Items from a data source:
⟨

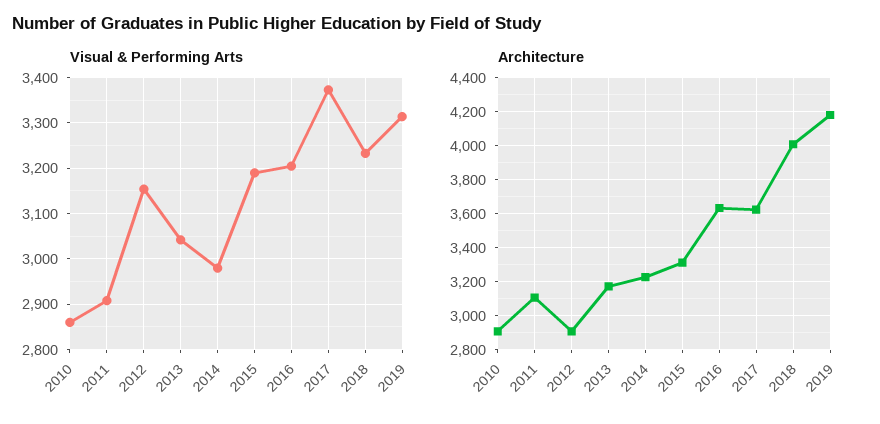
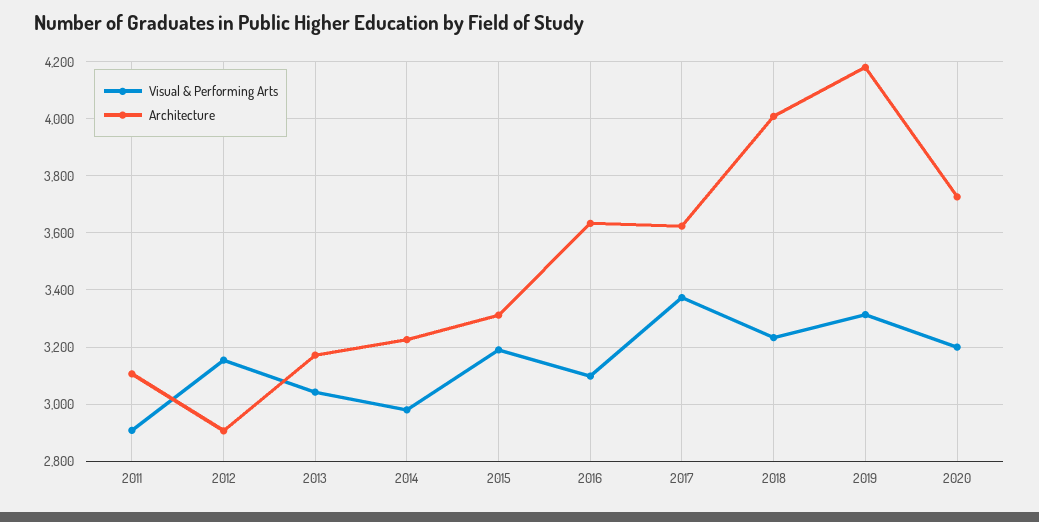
Visual & Performing Arts, 2010: 2860 -> none
Visual & Performing Arts, 2016: 3200 -> 3100
Architecture, 2010: 2900 -> none
Visual & Performing Arts, 2020: none -> 3200
Architecture, 2020: none -> 3725

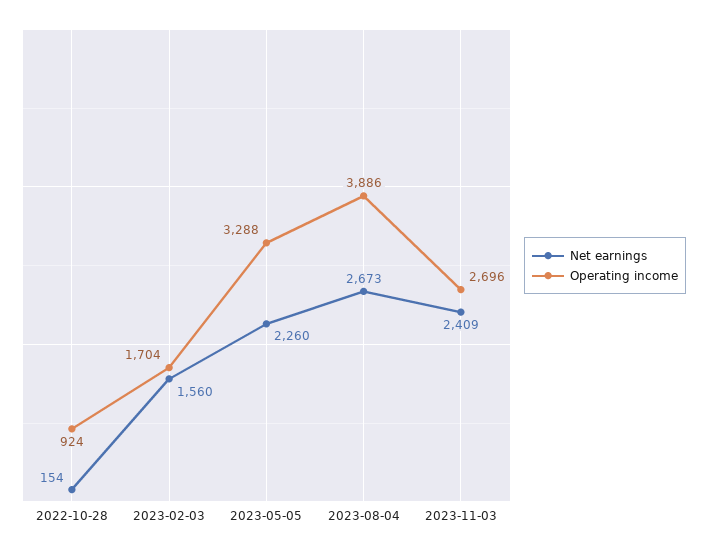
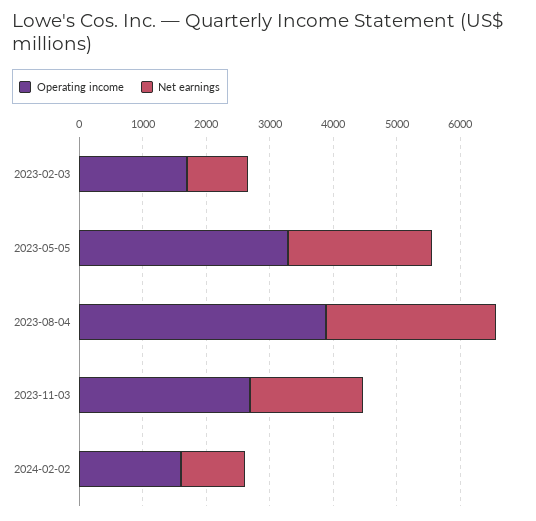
Net earnings, 2022-10-28: 154 -> none
Operating income, 2022-10-28: 924 -> none
Net earnings, 2023-02-03: 1560 -> 1000
Net earnings, 2023-11-03: 2409 -> 1800
Operating income, 2024-02-02: none -> 1600
Net earnings, 2024-02-02: none -> 1000

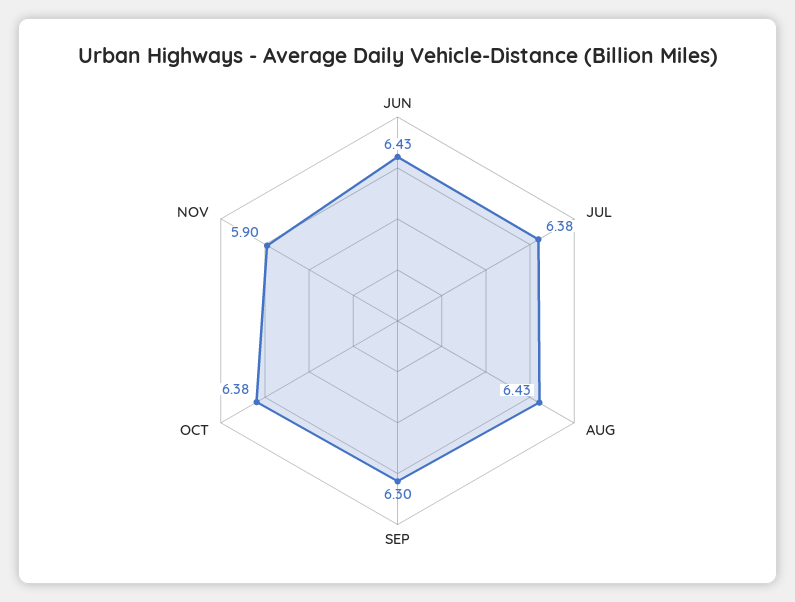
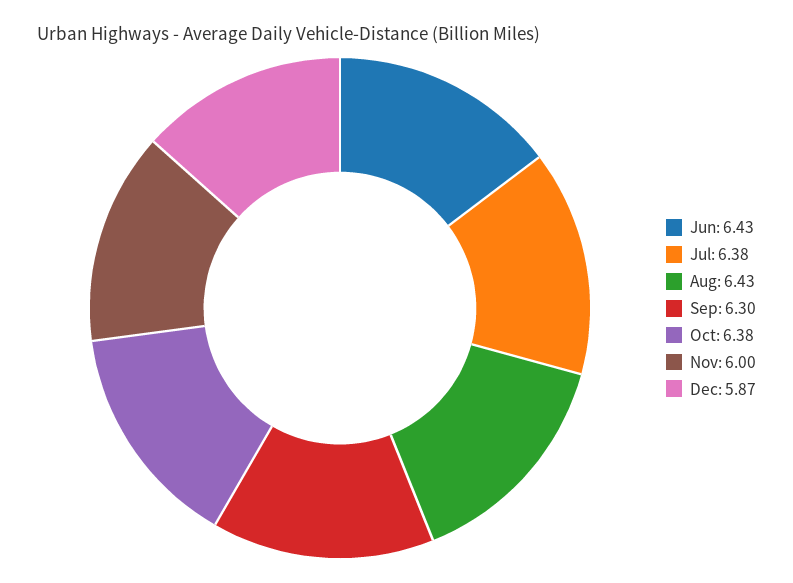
NOV: 5.9 -> 6
Dec: none -> 5.87

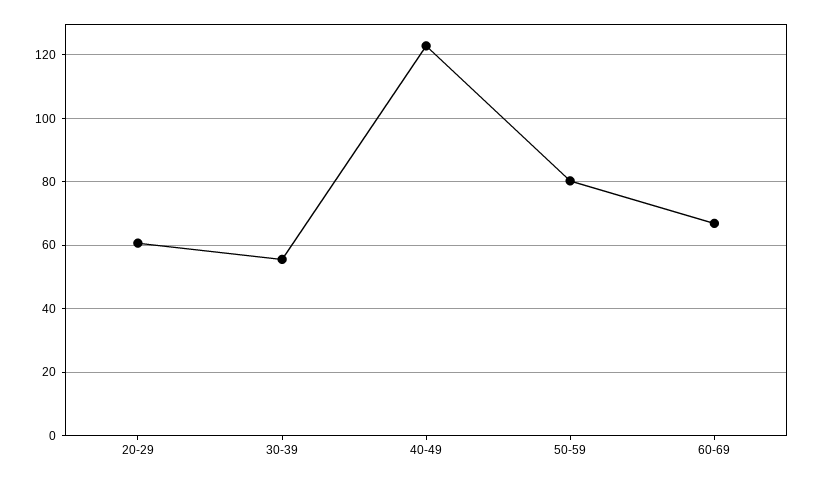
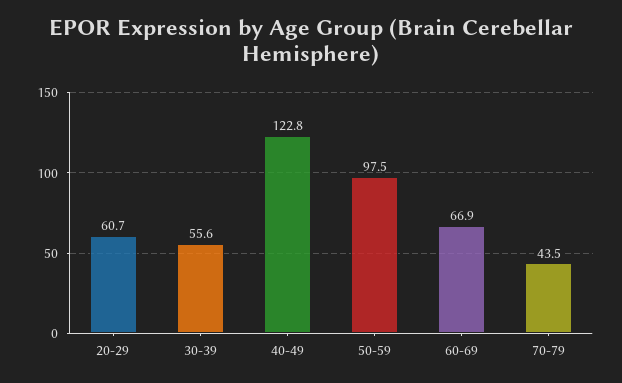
50-59: 80 -> 97.5
70-79: none -> 43.5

⟩

Work item: Word for word, write out each line of the records, but leave the pictures behind.

Output for this task:
Visual & Performing Arts, 2010: 2860 -> none
Visual & Performing Arts, 2016: 3200 -> 3100
Architecture, 2010: 2900 -> none
Visual & Performing Arts, 2020: none -> 3200
Architecture, 2020: none -> 3725

Net earnings, 2022-10-28: 154 -> none
Operating income, 2022-10-28: 924 -> none
Net earnings, 2023-02-03: 1560 -> 1000
Net earnings, 2023-11-03: 2409 -> 1800
Operating income, 2024-02-02: none -> 1600
Net earnings, 2024-02-02: none -> 1000

NOV: 5.9 -> 6
Dec: none -> 5.87

50-59: 80 -> 97.5
70-79: none -> 43.5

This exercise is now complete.